- Born: September 1975 (age 50–51) Germany
- Education: RWTH Aachen University, University of Cologne
- Occupation: Business executive
- Known for: Former CEO of Iveco

= Gerrit Marx =

German manager and CEO

Gerrit Marx is a German business executive. After the spin-off of Iveco from CNH Industrial on 1 January 2022, Marx was made the chief executive officer of the newly formed Iveco Group. On 1 July 2024, Marx left Iveco Group and took over the role of CEO of CNH Industrial.
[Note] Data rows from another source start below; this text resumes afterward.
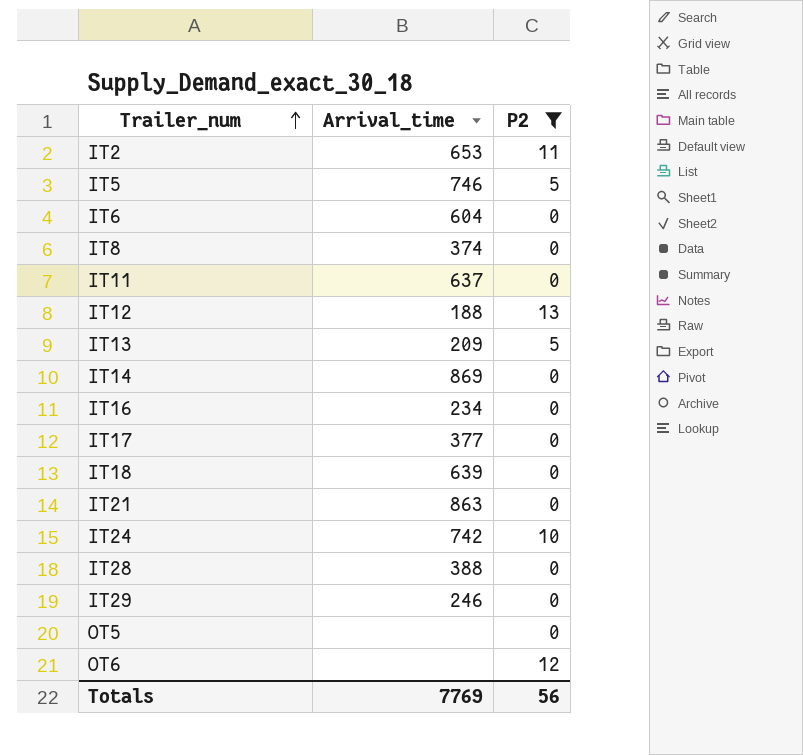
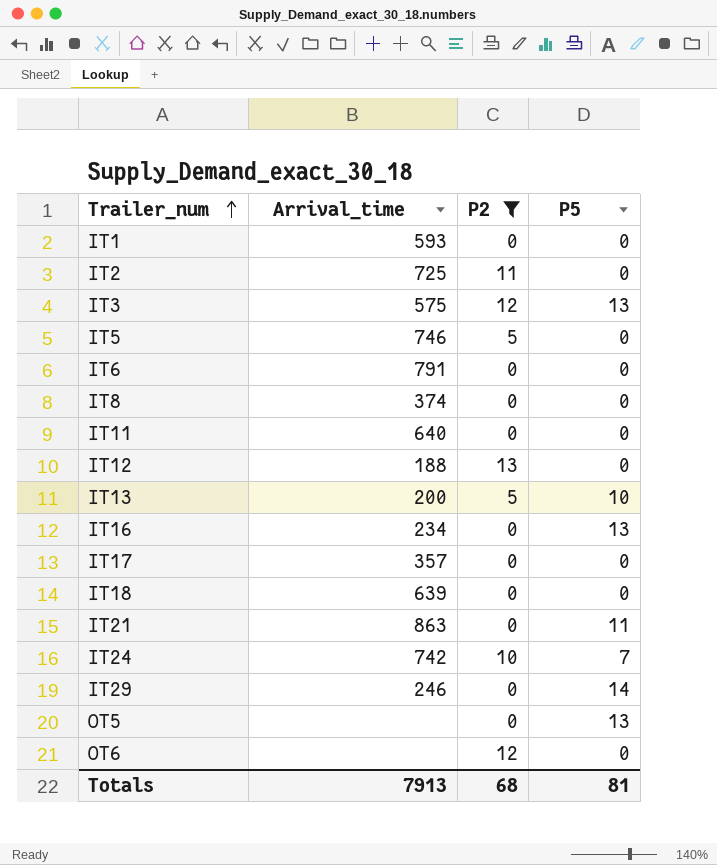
column P5 | position: none -> 4
row IT14: 869 | 0 -> none
row IT28: 388 | 0 -> none
row IT1: none -> 593 | 0 | 0
IT2 | Arrival_time: 653 -> 725
row IT3: none -> 575 | 12 | 13
IT6 | Arrival_time: 604 -> 791
IT11 | Arrival_time: 637 -> 640
IT13 | Arrival_time: 209 -> 200
IT17 | Arrival_time: 377 -> 357
Totals | Arrival_time: 7769 -> 7913
Totals | P2: 56 -> 68

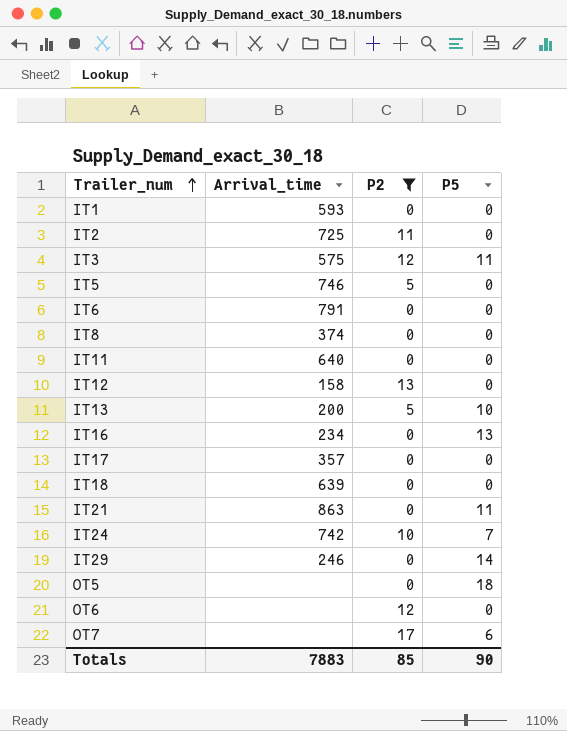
IT3 | P5: 13 -> 11
IT12 | Arrival_time: 188 -> 158
OT5 | P5: 13 -> 18
row OT7: none -> none | 17 | 6
Totals | Arrival_time: 7913 -> 7883
Totals | P2: 68 -> 85
Totals | P5: 81 -> 90

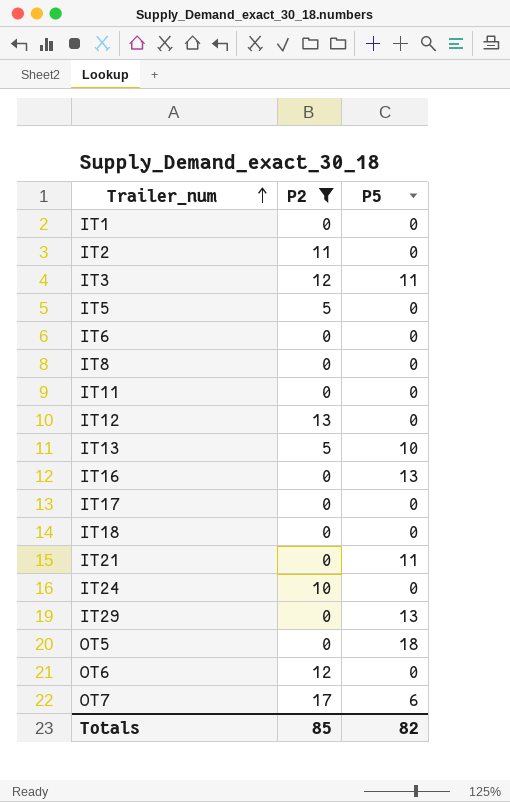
column Arrival_time | position: 2 -> none
IT24 | P5: 7 -> 0
IT29 | P5: 14 -> 13
Totals | P5: 90 -> 82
== Early life and education ==
Gerrit Marx was born in Germany in 1975 and obtained a degree in Mechanical Engineering (“Diplom Ingenieur”) and an MBA (“Diplom Kaufmann”) from RWTH Aachen University. He obtained a Doctorate in Business Administration from Cologne University.

== Career ==
From 1999 to 2007, Marx worked at McKinsey & Company on improvement programs for automotive and aerospace in Europe, Brazil, and Japan.

He joined Daimler AG in 2007 to head the global controlling function for vehicle and powertrain component projects, as well as market-entry/M&A in North America, Europe and Asia. He was then presidentee and CEO at Daimler Trucks China in 2009 and, subsequently, president of Skoda China at Volkswagen AG.

In 2012, Gerrit Marx joined the European leadership team of Bain Capital as a member of their portfolio group. During his tenure at Bain, he was interim CEO of Wittur Group.

Marx joined CNH Industrial in 2019 as president of commercial and specialty vehicles.

Since January 1, 2022, Marx has been chief executive officer of Iveco Group.

In April 2024 Marx was appointed CEO of CNH Industrial NV, replacing Scott Wine.